> **Prompt**
Report the tally of lines featuring the word "legend" in the entries below, without anything else.

> **Supplied material**
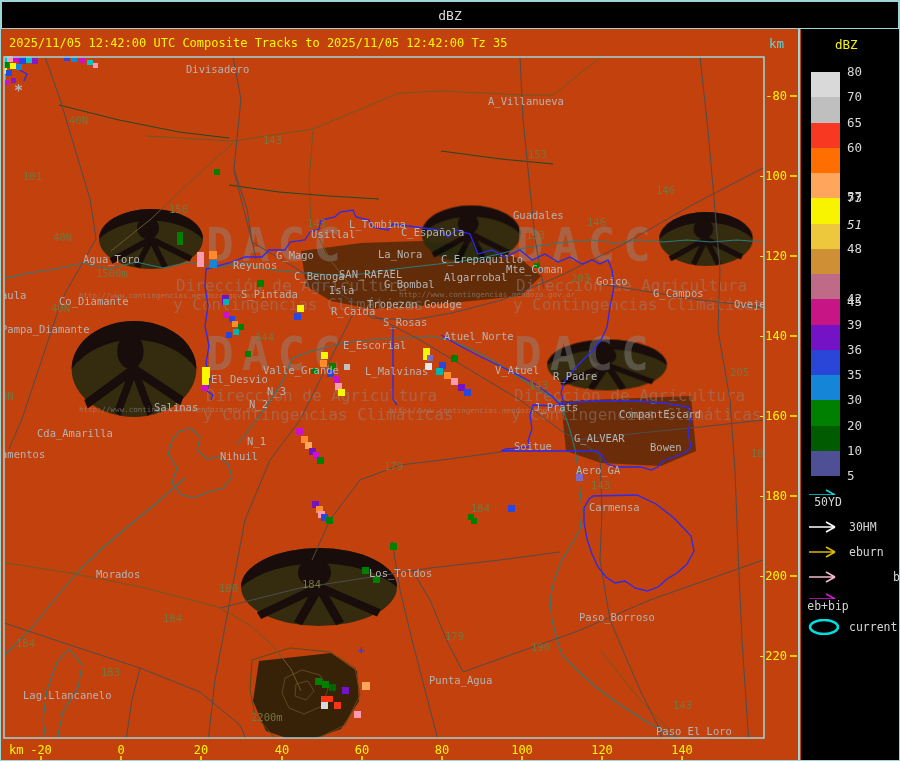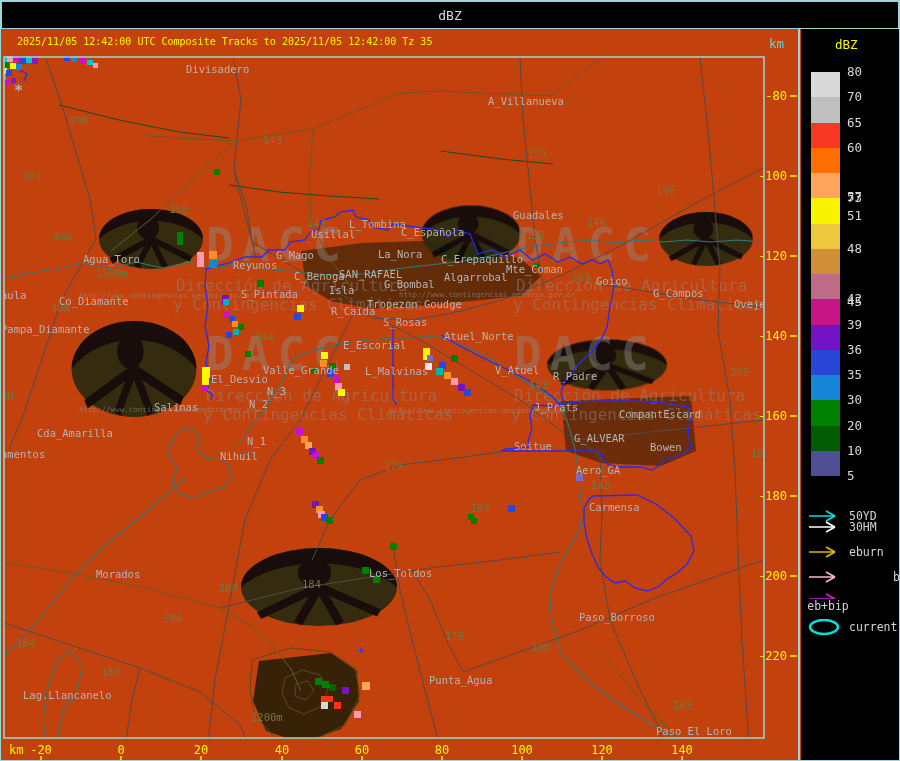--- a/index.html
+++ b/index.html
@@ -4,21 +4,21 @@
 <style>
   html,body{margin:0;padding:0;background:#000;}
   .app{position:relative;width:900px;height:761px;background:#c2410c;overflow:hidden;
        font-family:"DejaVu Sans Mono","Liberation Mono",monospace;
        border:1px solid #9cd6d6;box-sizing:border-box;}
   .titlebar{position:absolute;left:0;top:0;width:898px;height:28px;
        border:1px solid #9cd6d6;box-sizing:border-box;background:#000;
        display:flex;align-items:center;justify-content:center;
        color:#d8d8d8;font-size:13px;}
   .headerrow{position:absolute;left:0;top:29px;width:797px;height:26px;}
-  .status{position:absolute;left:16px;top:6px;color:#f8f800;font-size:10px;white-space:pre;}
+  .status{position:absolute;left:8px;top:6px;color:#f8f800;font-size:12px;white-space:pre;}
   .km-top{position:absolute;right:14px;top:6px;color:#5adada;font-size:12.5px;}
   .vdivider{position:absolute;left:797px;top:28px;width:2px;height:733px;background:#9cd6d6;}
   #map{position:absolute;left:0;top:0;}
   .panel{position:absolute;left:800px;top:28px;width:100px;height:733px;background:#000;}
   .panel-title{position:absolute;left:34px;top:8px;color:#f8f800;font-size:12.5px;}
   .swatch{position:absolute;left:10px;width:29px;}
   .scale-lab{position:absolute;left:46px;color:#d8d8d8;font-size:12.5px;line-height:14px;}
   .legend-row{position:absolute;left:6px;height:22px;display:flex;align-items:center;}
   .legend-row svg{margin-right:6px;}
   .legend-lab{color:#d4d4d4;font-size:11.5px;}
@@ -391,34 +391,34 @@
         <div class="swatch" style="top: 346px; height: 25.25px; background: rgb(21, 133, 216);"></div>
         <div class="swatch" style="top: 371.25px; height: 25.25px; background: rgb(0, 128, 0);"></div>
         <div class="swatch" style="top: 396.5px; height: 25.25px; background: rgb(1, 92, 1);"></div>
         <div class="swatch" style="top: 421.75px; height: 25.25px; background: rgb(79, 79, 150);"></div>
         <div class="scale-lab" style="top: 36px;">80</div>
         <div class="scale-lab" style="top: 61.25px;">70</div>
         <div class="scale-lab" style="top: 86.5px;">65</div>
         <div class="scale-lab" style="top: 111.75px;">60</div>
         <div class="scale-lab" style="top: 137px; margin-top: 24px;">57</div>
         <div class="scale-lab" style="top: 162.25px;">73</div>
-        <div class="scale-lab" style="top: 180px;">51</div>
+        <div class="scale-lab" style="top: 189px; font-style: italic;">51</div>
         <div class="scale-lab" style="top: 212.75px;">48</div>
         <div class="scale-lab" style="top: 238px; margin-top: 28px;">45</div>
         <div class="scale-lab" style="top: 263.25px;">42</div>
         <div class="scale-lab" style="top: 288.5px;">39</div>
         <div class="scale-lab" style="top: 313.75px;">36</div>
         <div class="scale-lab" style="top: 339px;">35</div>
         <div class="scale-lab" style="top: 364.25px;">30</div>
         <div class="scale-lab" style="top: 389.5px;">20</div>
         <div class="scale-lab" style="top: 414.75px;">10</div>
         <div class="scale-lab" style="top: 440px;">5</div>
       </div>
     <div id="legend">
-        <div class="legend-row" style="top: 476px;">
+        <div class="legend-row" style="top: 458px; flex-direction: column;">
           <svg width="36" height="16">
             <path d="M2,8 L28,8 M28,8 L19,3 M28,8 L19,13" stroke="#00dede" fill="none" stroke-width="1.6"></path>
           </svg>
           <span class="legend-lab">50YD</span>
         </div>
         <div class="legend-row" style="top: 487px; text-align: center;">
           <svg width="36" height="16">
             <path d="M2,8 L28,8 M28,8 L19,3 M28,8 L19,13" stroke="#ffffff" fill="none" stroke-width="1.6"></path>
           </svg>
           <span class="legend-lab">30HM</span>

> **Solution for this task**
9